[[ Exercise inputs open ]]

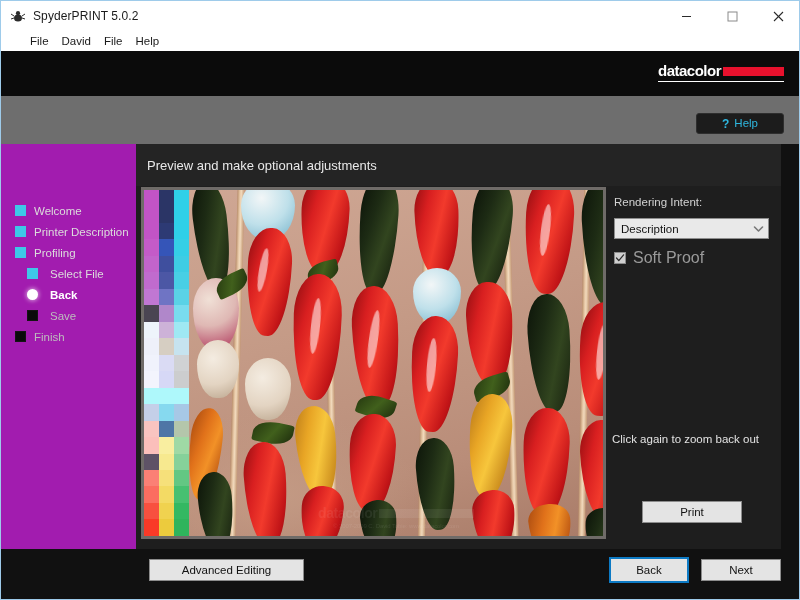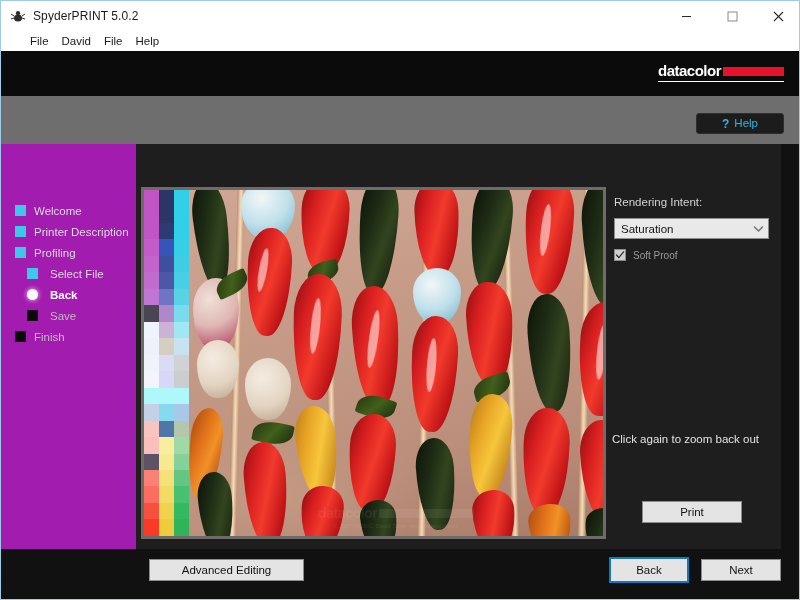--- a/index.html
+++ b/index.html
@@ -236,21 +236,21 @@
   }
   .checkrow {
     position: absolute; left: 6px; top: 62px;
     display: flex; align-items: center; gap: 7px; cursor: default;
   }
   .checkbox {
     width: 12px; height: 12px; background: #cfcfcf;
     border: 1px solid #8c8c8c; position: relative; flex: none;
   }
   .checkbox svg { position: absolute; left: 0; top: 0; }
-  .check-lbl { font-size: 10px; color: #9a9a9a; white-space: nowrap; }
+  .check-lbl { font-size: 16px; color: #9a9a9a; white-space: nowrap; }
   .zoomhint {
     position: absolute; left: 4px; top: 246px;
     font-size: 11.5px; color: #e2e2e2; white-space: nowrap;
   }
   .print-btn {
     position: absolute; left: 34px; top: 314px;
     width: 100px; height: 22px;
     background: #e4e4e4; border: 1px solid #8c8c8c;
     display: flex; align-items: center; justify-content: center;
     cursor: default;
@@ -359,20 +359,23 @@
         <span class="nav-label todo">Save</span>
       </div>
       <div class="nav-item" style="position: absolute; left: 14px; top: 182px;">
         <span class="nav-mark mark-todo"></span>
         <span class="nav-label todo">Finish</span>
       </div>
     </div>
 
   <div class="content">
 
+    <div class="content-head">
+      <div class="content-head-text">Preview and make optional adjustments</div>
+    </div>
 
     <div class="preview-wrap">
       <div class="preview-inner">
 
         <div class="patch-chart" id="patchChart">
             <div class="patch-col">
               <div class="patch" style="background: rgb(194, 84, 198); height: 16.4762px;"></div>
               <div class="patch" style="background: rgb(194, 84, 198); height: 16.4762px;"></div>
               <div class="patch" style="background: rgb(194, 84, 198); height: 16.4762px;"></div>
               <div class="patch" style="background: rgb(196, 91, 200); height: 16.4762px;"></div>
@@ -511,21 +514,21 @@
           </div>
         </div>
 
       </div>
     </div>
 
     <div class="rightcol">
       <div class="ctrl-label">Rendering Intent:</div>
 
       <div class="combo">
-        <span class="combo-value">Saturation</span>
+        <span class="combo-value">Description</span>
         <span class="combo-arrow">
           <svg width="11" height="8" viewBox="0 0 11 8">
             <path d="M1.5 2 L5.5 6 L9.5 2" fill="none" stroke="#777777" stroke-width="1.6" stroke-linecap="round" stroke-linejoin="round"></path>
           </svg>
         </span>
       </div>
 
       <div class="checkrow">
         <span class="checkbox">
           <svg width="10" height="10" viewBox="0 0 10 10">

[[ Exercise inputs closed ]]

# [What to produce]
Transcribe all entries above exactly. Omit the pictures.

# [Answer to this exercise]
--- a/index.html
+++ b/index.html
@@ -236,21 +236,21 @@
   }
   .checkrow {
     position: absolute; left: 6px; top: 62px;
     display: flex; align-items: center; gap: 7px; cursor: default;
   }
   .checkbox {
     width: 12px; height: 12px; background: #cfcfcf;
     border: 1px solid #8c8c8c; position: relative; flex: none;
   }
   .checkbox svg { position: absolute; left: 0; top: 0; }
-  .check-lbl { font-size: 10px; color: #9a9a9a; white-space: nowrap; }
+  .check-lbl { font-size: 16px; color: #9a9a9a; white-space: nowrap; }
   .zoomhint {
     position: absolute; left: 4px; top: 246px;
     font-size: 11.5px; color: #e2e2e2; white-space: nowrap;
   }
   .print-btn {
     position: absolute; left: 34px; top: 314px;
     width: 100px; height: 22px;
     background: #e4e4e4; border: 1px solid #8c8c8c;
     display: flex; align-items: center; justify-content: center;
     cursor: default;
@@ -359,20 +359,23 @@
         <span class="nav-label todo">Save</span>
       </div>
       <div class="nav-item" style="position: absolute; left: 14px; top: 182px;">
         <span class="nav-mark mark-todo"></span>
         <span class="nav-label todo">Finish</span>
       </div>
     </div>
 
   <div class="content">
 
+    <div class="content-head">
+      <div class="content-head-text">Preview and make optional adjustments</div>
+    </div>
 
     <div class="preview-wrap">
       <div class="preview-inner">
 
         <div class="patch-chart" id="patchChart">
             <div class="patch-col">
               <div class="patch" style="background: rgb(194, 84, 198); height: 16.4762px;"></div>
               <div class="patch" style="background: rgb(194, 84, 198); height: 16.4762px;"></div>
               <div class="patch" style="background: rgb(194, 84, 198); height: 16.4762px;"></div>
               <div class="patch" style="background: rgb(196, 91, 200); height: 16.4762px;"></div>
@@ -511,21 +514,21 @@
           </div>
         </div>
 
       </div>
     </div>
 
     <div class="rightcol">
       <div class="ctrl-label">Rendering Intent:</div>
 
       <div class="combo">
-        <span class="combo-value">Saturation</span>
+        <span class="combo-value">Description</span>
         <span class="combo-arrow">
           <svg width="11" height="8" viewBox="0 0 11 8">
             <path d="M1.5 2 L5.5 6 L9.5 2" fill="none" stroke="#777777" stroke-width="1.6" stroke-linecap="round" stroke-linejoin="round"></path>
           </svg>
         </span>
       </div>
 
       <div class="checkrow">
         <span class="checkbox">
           <svg width="10" height="10" viewBox="0 0 10 10">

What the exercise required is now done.